*Instructions for the task:* Somewhere below are a line with "total: 5571.98 -> 5430.83" and a later line with "Dandadan, Vol. 14: 3 -> 5". Output exactly those lines and all lines between them.

*Data:*
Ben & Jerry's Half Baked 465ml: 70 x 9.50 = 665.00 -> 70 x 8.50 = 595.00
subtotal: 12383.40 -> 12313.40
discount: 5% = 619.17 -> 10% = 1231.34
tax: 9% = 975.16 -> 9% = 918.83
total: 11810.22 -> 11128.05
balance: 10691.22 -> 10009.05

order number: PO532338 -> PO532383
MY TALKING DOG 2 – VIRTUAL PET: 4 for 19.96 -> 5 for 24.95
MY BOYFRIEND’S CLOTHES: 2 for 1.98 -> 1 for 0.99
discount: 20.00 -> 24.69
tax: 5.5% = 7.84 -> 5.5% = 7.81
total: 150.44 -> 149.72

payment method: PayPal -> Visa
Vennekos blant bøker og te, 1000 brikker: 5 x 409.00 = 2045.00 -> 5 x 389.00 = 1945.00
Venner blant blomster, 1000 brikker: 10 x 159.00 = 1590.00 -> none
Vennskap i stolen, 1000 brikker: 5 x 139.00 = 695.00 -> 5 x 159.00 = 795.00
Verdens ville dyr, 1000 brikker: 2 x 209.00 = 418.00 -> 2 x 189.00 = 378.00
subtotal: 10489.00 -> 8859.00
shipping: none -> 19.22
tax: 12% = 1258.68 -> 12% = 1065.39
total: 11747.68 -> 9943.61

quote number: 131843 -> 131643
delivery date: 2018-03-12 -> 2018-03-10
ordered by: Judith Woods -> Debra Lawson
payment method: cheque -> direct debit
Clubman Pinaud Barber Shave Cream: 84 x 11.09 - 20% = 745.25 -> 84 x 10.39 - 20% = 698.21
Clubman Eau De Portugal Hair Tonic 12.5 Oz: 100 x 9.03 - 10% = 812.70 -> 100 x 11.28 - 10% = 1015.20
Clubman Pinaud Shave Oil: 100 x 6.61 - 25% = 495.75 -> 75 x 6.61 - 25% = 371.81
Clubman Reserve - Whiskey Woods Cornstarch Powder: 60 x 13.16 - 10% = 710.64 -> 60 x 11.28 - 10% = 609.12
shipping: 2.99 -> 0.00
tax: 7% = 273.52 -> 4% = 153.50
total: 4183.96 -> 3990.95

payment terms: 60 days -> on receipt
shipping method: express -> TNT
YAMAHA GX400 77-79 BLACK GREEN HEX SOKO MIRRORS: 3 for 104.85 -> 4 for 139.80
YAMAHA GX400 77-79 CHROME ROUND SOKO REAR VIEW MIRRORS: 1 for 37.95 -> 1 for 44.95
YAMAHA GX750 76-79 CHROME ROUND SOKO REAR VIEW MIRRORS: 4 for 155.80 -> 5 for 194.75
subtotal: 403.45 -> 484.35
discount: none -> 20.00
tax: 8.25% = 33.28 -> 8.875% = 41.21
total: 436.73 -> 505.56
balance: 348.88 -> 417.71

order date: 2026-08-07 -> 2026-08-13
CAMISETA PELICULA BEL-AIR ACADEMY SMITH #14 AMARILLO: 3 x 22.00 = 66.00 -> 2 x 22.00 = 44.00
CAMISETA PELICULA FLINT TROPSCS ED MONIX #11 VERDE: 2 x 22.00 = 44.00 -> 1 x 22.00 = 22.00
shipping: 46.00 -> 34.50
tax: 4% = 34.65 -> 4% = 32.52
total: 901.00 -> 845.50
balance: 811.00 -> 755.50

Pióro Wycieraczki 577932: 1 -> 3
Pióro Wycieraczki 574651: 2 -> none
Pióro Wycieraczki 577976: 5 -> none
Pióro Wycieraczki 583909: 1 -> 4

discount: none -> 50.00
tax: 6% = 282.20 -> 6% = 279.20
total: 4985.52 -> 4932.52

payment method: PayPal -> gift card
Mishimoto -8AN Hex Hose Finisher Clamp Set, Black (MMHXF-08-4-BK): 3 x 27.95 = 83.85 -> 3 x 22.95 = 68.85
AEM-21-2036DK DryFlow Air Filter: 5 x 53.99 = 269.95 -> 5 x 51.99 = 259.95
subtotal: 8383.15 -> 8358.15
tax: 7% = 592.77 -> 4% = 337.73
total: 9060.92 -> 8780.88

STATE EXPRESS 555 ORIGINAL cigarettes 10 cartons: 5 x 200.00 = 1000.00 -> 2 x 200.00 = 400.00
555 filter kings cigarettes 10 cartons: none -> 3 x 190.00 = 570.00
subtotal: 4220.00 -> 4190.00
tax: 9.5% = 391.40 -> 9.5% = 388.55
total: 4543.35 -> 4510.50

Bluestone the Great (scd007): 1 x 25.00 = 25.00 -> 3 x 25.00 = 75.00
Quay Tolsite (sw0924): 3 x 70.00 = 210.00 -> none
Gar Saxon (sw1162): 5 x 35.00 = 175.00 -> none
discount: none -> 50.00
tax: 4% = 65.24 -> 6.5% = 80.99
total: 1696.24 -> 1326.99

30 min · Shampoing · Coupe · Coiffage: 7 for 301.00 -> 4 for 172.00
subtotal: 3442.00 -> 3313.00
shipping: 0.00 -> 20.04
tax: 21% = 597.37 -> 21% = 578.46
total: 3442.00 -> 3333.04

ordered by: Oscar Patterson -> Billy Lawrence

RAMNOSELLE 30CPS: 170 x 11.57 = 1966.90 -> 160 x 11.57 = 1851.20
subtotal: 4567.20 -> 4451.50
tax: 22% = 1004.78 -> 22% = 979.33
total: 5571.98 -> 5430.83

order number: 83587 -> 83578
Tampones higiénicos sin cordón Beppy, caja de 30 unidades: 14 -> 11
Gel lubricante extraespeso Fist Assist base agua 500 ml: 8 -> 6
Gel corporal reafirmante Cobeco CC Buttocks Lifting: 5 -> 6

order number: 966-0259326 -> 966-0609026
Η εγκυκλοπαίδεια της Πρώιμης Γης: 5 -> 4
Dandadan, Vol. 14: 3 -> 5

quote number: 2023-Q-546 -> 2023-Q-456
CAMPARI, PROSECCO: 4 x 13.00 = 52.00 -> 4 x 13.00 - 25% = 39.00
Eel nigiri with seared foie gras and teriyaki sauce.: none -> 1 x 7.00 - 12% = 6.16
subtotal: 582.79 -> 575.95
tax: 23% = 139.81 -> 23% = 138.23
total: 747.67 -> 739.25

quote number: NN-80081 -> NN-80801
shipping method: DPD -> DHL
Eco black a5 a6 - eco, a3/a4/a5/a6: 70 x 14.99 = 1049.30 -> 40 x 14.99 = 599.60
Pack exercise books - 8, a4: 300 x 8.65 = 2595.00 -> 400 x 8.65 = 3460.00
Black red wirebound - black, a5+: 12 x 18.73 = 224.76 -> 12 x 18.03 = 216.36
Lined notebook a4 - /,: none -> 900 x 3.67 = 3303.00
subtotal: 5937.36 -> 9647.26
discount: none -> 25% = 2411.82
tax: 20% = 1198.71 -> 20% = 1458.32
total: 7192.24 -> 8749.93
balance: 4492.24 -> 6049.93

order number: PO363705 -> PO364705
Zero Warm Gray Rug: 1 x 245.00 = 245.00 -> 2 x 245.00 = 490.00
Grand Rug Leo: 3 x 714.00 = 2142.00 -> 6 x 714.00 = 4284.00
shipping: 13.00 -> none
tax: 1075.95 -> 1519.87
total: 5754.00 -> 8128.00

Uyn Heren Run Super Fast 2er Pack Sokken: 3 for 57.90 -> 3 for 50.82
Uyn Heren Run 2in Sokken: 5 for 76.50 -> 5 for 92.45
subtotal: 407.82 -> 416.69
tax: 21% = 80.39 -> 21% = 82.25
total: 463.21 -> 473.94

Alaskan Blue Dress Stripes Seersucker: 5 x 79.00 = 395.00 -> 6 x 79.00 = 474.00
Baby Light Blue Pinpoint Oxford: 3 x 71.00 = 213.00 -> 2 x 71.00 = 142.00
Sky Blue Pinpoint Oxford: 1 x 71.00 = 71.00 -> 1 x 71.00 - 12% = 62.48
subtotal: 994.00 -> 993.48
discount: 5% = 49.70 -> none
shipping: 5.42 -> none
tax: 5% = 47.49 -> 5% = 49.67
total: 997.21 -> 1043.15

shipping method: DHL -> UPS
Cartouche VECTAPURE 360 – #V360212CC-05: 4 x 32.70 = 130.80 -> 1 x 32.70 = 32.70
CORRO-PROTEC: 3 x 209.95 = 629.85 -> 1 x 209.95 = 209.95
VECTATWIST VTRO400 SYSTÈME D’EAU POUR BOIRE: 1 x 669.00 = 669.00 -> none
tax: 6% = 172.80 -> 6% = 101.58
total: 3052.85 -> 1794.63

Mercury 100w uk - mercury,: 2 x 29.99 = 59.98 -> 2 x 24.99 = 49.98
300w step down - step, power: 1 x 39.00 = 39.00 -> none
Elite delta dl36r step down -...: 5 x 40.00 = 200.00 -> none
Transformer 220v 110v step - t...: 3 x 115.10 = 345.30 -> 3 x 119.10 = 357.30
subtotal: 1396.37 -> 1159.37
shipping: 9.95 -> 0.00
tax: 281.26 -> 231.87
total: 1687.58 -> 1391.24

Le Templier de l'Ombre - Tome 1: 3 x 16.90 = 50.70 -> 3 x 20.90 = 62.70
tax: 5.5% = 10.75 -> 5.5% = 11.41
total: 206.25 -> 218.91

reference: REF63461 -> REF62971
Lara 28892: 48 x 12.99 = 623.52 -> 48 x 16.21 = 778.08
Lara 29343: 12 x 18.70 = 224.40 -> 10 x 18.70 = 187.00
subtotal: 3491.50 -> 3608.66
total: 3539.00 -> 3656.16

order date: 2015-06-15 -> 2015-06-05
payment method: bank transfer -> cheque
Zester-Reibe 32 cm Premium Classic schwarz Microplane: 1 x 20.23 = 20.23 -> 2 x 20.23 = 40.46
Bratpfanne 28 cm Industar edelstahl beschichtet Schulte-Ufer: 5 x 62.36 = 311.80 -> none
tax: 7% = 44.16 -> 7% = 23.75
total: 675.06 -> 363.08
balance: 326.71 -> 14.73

*Written reply:*
total: 5571.98 -> 5430.83

order number: 83587 -> 83578
Tampones higiénicos sin cordón Beppy, caja de 30 unidades: 14 -> 11
Gel lubricante extraespeso Fist Assist base agua 500 ml: 8 -> 6
Gel corporal reafirmante Cobeco CC Buttocks Lifting: 5 -> 6

order number: 966-0259326 -> 966-0609026
Η εγκυκλοπαίδεια της Πρώιμης Γης: 5 -> 4
Dandadan, Vol. 14: 3 -> 5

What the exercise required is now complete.